Activity: All of the data, word for word and free of pictures, is the expected result.

Data:
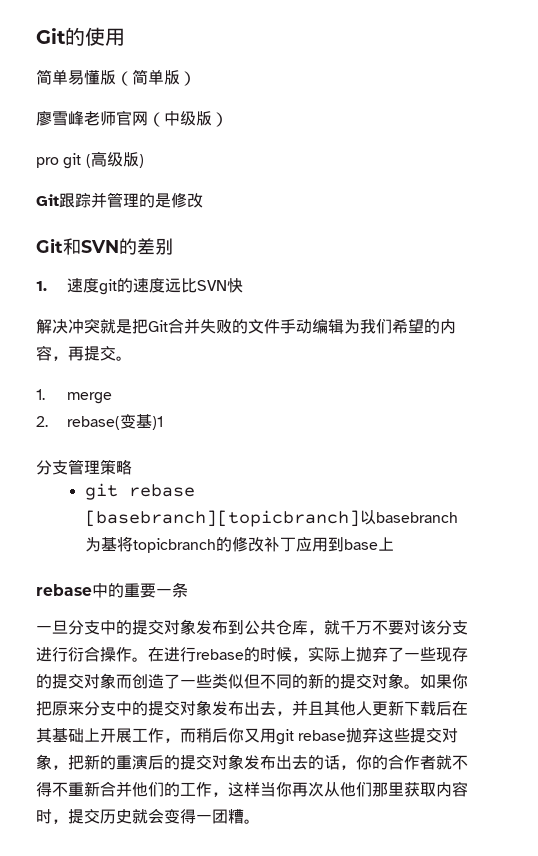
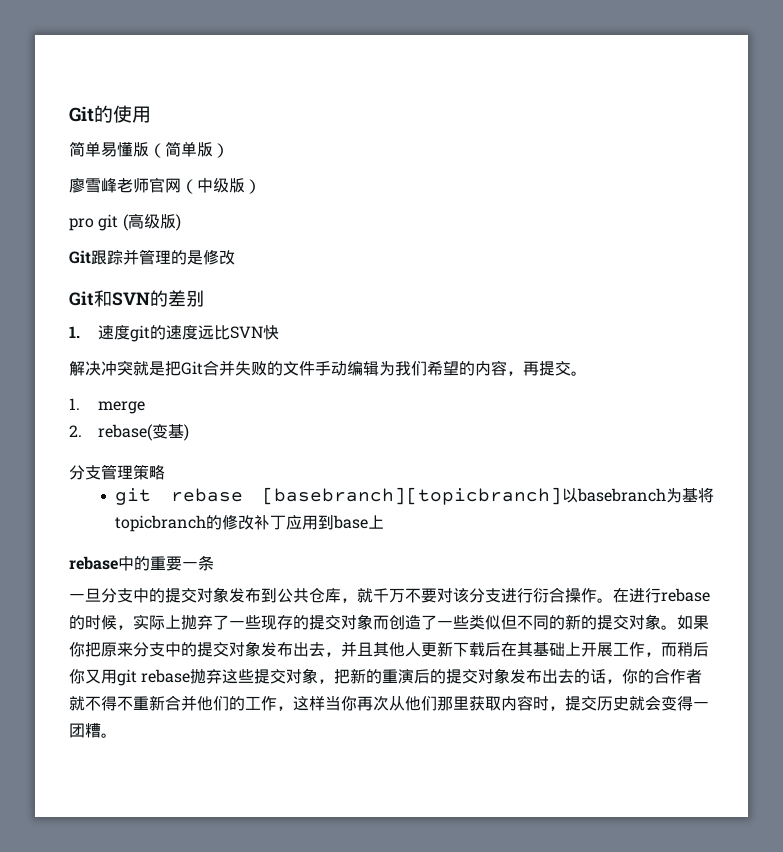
[151,416,163,430] )1 -> [183,424,189,441] )

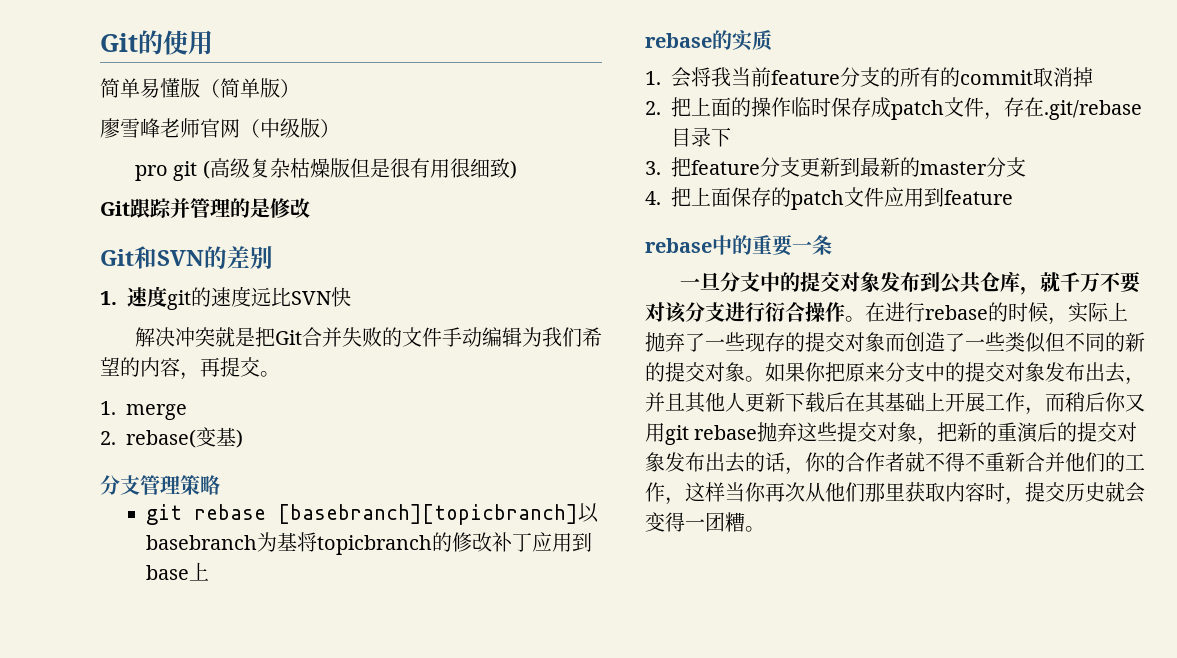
[159,214,176,229] 版 -> [249,158,510,178] 复杂枯燥版但是很有用很细致
(385, 522) none -> [645,30,772,51] [645,67,1093,88] [645,97,1142,120] [671,127,731,147] [645,157,1026,177] [645,187,1013,210] // rebase的实质 // 1.会将我当前feature分支的所有的commit取消掉 // 2.把上面的操作临时保存成patch文件，存在.git/rebase目录下 // 3.把feature分支更新到最新的master分支 // 4.把上面保存的patch文件应用到feature

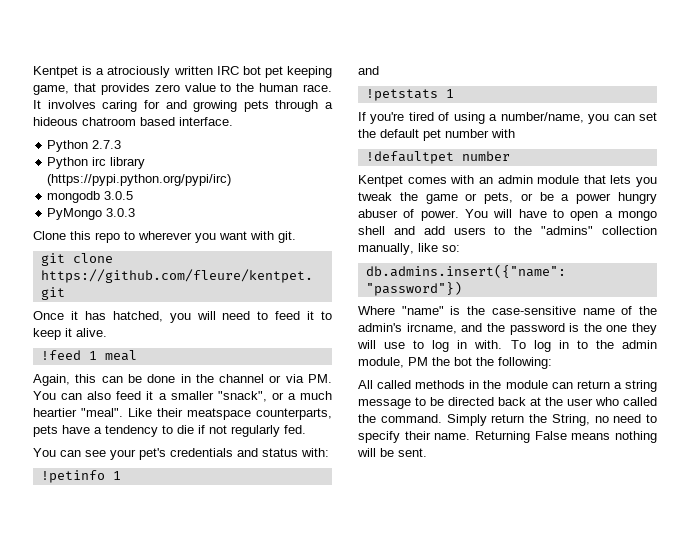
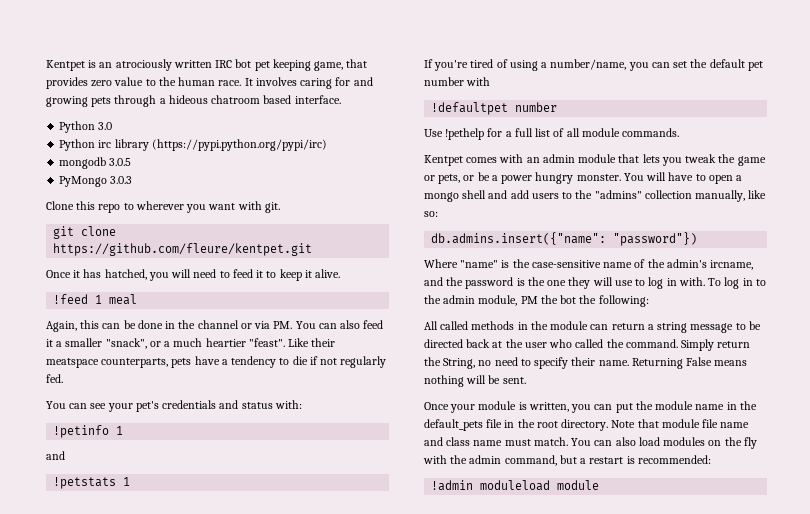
[96,68,105,75] a -> [99,62,113,68] an
[92,140,122,149] 2.7.3 -> [98,122,113,130] 3.0
[81,408,123,417] "meal". -> [248,338,285,347] "feast".
(510, 156) none -> [424,128,680,140] // Use !pethelp for a full list of all module commands.
[358,209,459,221] abuser of power. -> [576,174,621,181] monster.
(427, 452) none -> [424,401,757,413] [424,419,750,431] [424,437,757,449] [423,455,711,466] [431,480,600,491] // Once your module is written, you can put the module name in the default_pets file in the root directory. Note that module file name and class name must match. You can also load modules on the fly with the admin command, but a restart is recommended: // !admin moduleload module

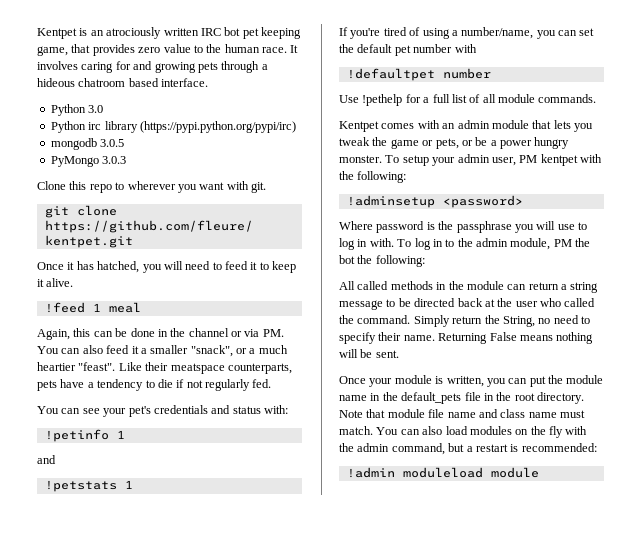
[623,172,743,184] [424,190,767,202] [424,211,438,217] [431,232,698,246] [424,259,754,270] [424,277,464,286] You will have to open a mongo shell and add users to the "admins" collection manually, like so: // db.admins.insert({"name": "password"}) // Where "name" is the case-sensitive name of the admin's ircname, and the -> [385,154,602,166] [339,171,407,183] [346,195,523,208] [339,221,373,230] To setup your admin user, PM kentpet with the following: // !adminsetup <password> // Where
[547,277,591,289] one they -> [456,221,534,233] passphrase you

Solution to this exercise:
[151,416,163,430] )1 -> [183,424,189,441] )

[159,214,176,229] 版 -> [249,158,510,178] 复杂枯燥版但是很有用很细致
(385, 522) none -> [645,30,772,51] [645,67,1093,88] [645,97,1142,120] [671,127,731,147] [645,157,1026,177] [645,187,1013,210] // rebase的实质 // 1.会将我当前feature分支的所有的commit取消掉 // 2.把上面的操作临时保存成patch文件，存在.git/rebase目录下 // 3.把feature分支更新到最新的master分支 // 4.把上面保存的patch文件应用到feature

[96,68,105,75] a -> [99,62,113,68] an
[92,140,122,149] 2.7.3 -> [98,122,113,130] 3.0
[81,408,123,417] "meal". -> [248,338,285,347] "feast".
(510, 156) none -> [424,128,680,140] // Use !pethelp for a full list of all module commands.
[358,209,459,221] abuser of power. -> [576,174,621,181] monster.
(427, 452) none -> [424,401,757,413] [424,419,750,431] [424,437,757,449] [423,455,711,466] [431,480,600,491] // Once your module is written, you can put the module name in the default_pets file in the root directory. Note that module file name and class name must match. You can also load modules on the fly with the admin command, but a restart is recommended: // !admin moduleload module

[623,172,743,184] [424,190,767,202] [424,211,438,217] [431,232,698,246] [424,259,754,270] [424,277,464,286] You will have to open a mongo shell and add users to the "admins" collection manually, like so: // db.admins.insert({"name": "password"}) // Where "name" is the case-sensitive name of the admin's ircname, and the -> [385,154,602,166] [339,171,407,183] [346,195,523,208] [339,221,373,230] To setup your admin user, PM kentpet with the following: // !adminsetup <password> // Where
[547,277,591,289] one they -> [456,221,534,233] passphrase you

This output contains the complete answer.